|
Page 1 of 4 Brocade HBA - Stream I/O Performance By Jack Fegreus published: Friday, June 12 2009
Streaming Multiple VM Backups to Minimize RTO
To meet a minimal recovery time objective (RTO), IT needs software that can run multiple VM backup processes in parallel, but before that can happen, server HBAs, such as the Brocade 815 and 825, capable of streaming full duplex I/O at wire speed.
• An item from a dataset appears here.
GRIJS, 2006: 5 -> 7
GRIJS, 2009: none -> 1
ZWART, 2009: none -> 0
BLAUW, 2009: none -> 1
To alleviate the friction between business processes and IT
infrastructure inflexibility savvy CIOs are utilizing virtual machines (VMs) in
a Virtual Operating Environments (VOE), such as that created by VMware to
provide the reliability, availability and scalability of racks of servers,
while reducing capital and operating expenses. Nonetheless, the road to nirvana
has its complications. Virtualization dramatically increases I/O loads on
servers and the expansion of government regulations on risk management
highlights the danger that the failure of a single host server will cascade to
multiple VMs running multiple applications. In this white paper, VSM Labs
explicitly focused on the server I/O problems associated with the
implementation of an end-to-end backup and recovery process within a VOE.
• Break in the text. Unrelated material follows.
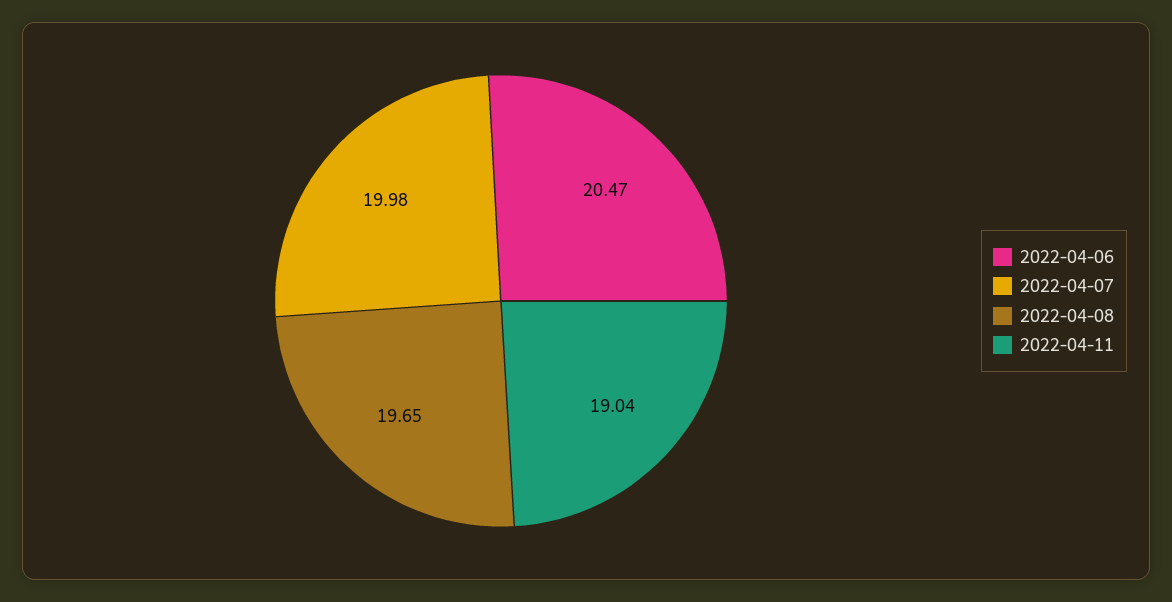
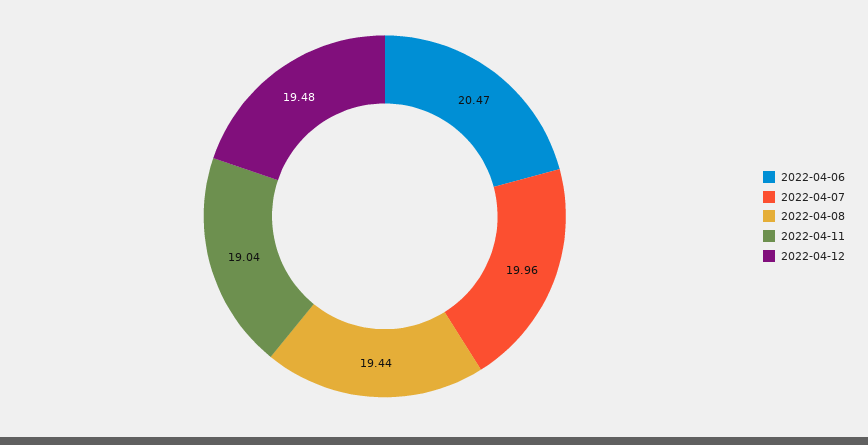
2022-04-07: 19.98 -> 19.96
2022-04-08: 19.65 -> 19.44
2022-04-12: none -> 19.48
With servers hosting eight or more VMs, an FC HBA can no
longer be regarded as a simple commodity product. As the number of VMs sharing
the HBAs in a host server increases, SAN fan-out becomes a server issue as well
as a switch issue. In a VOE server, HBAs have to play the role of virtual
switches for virtual fabrics created by virtual HBAs assigned via N_Port ID
virtualization. To deal with this issue, Brocade HBAs employ a high-performance
ASIC that supports 500,000 IOPS per port and incorporates an 8-lane Gen 2.0
PCIe interface for 40 Gbit/sec internal server throughput. This level of
performance is particularly important for supporting the high level SAN I/O
throughput needed by end-to-end backup and recovery processes in a VOE.
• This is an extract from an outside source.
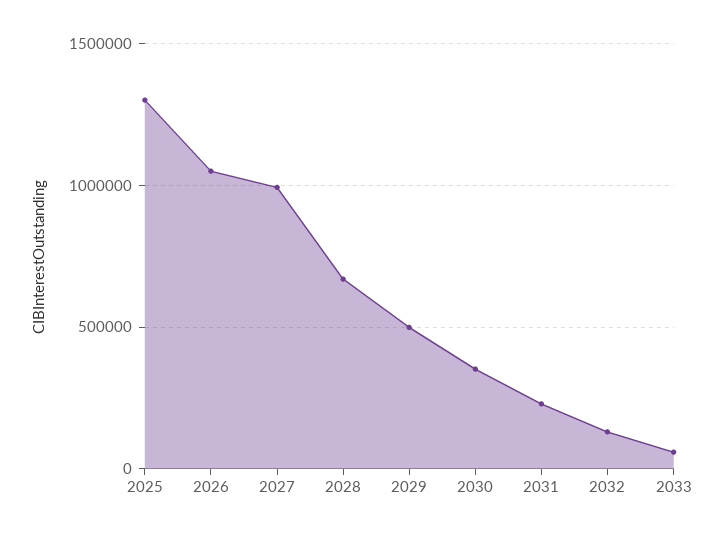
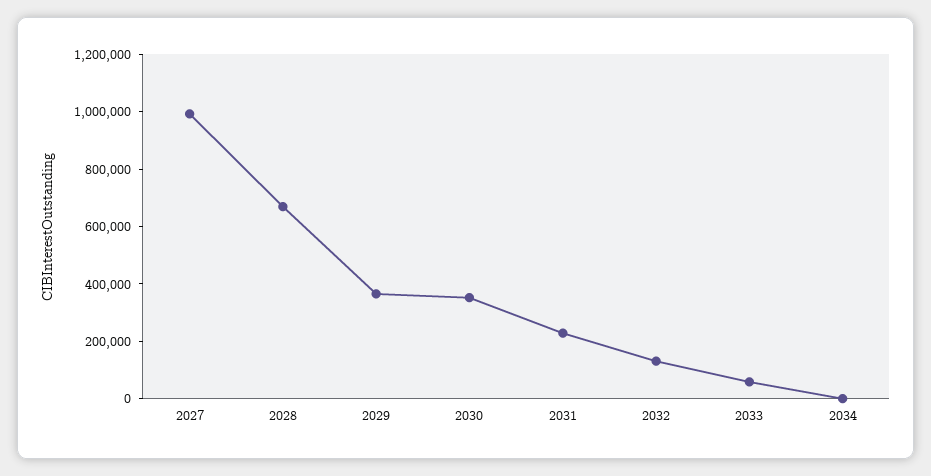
2025: 1300000 -> none
2026: 1050000 -> none
2029: 500000 -> 350000
2034: none -> 0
To optimize resource utilization, sites typically run eight
or more VMs on host servers that utilize multi-core processors. Dense VM
configurations put significant stress on I/O throughput for host servers, which
must virtualize all of the SAN hardware for multiple VMs.
A major issue for VOE backup is the significant I/O overhead
incurred in a process that utilizes VMware Consolidated Backup (VCB). In a
VCB-based backup, all data must be read and written twice: once to a local
directory on a server dubbed the VCB proxy server, and then again to the backup
media. With data being simultaneously read and written in both phases of a
VCB-based backup, achieving optimal efficiency requires a VCB proxy server that
can provide a very high level of I/O throughput.
What's more, VCB can move all data over a SAN using just the
HBAs installed in the VCB proxy server. That puts a premium on the ability to
reach high I/O throughput levels without the need for manual tuning and
intervention by system and storage administrators. With operating costs
dominating capital costs for storage resources, any solution that requires
significant manual configuration or tuning efforts cannot be cost effective.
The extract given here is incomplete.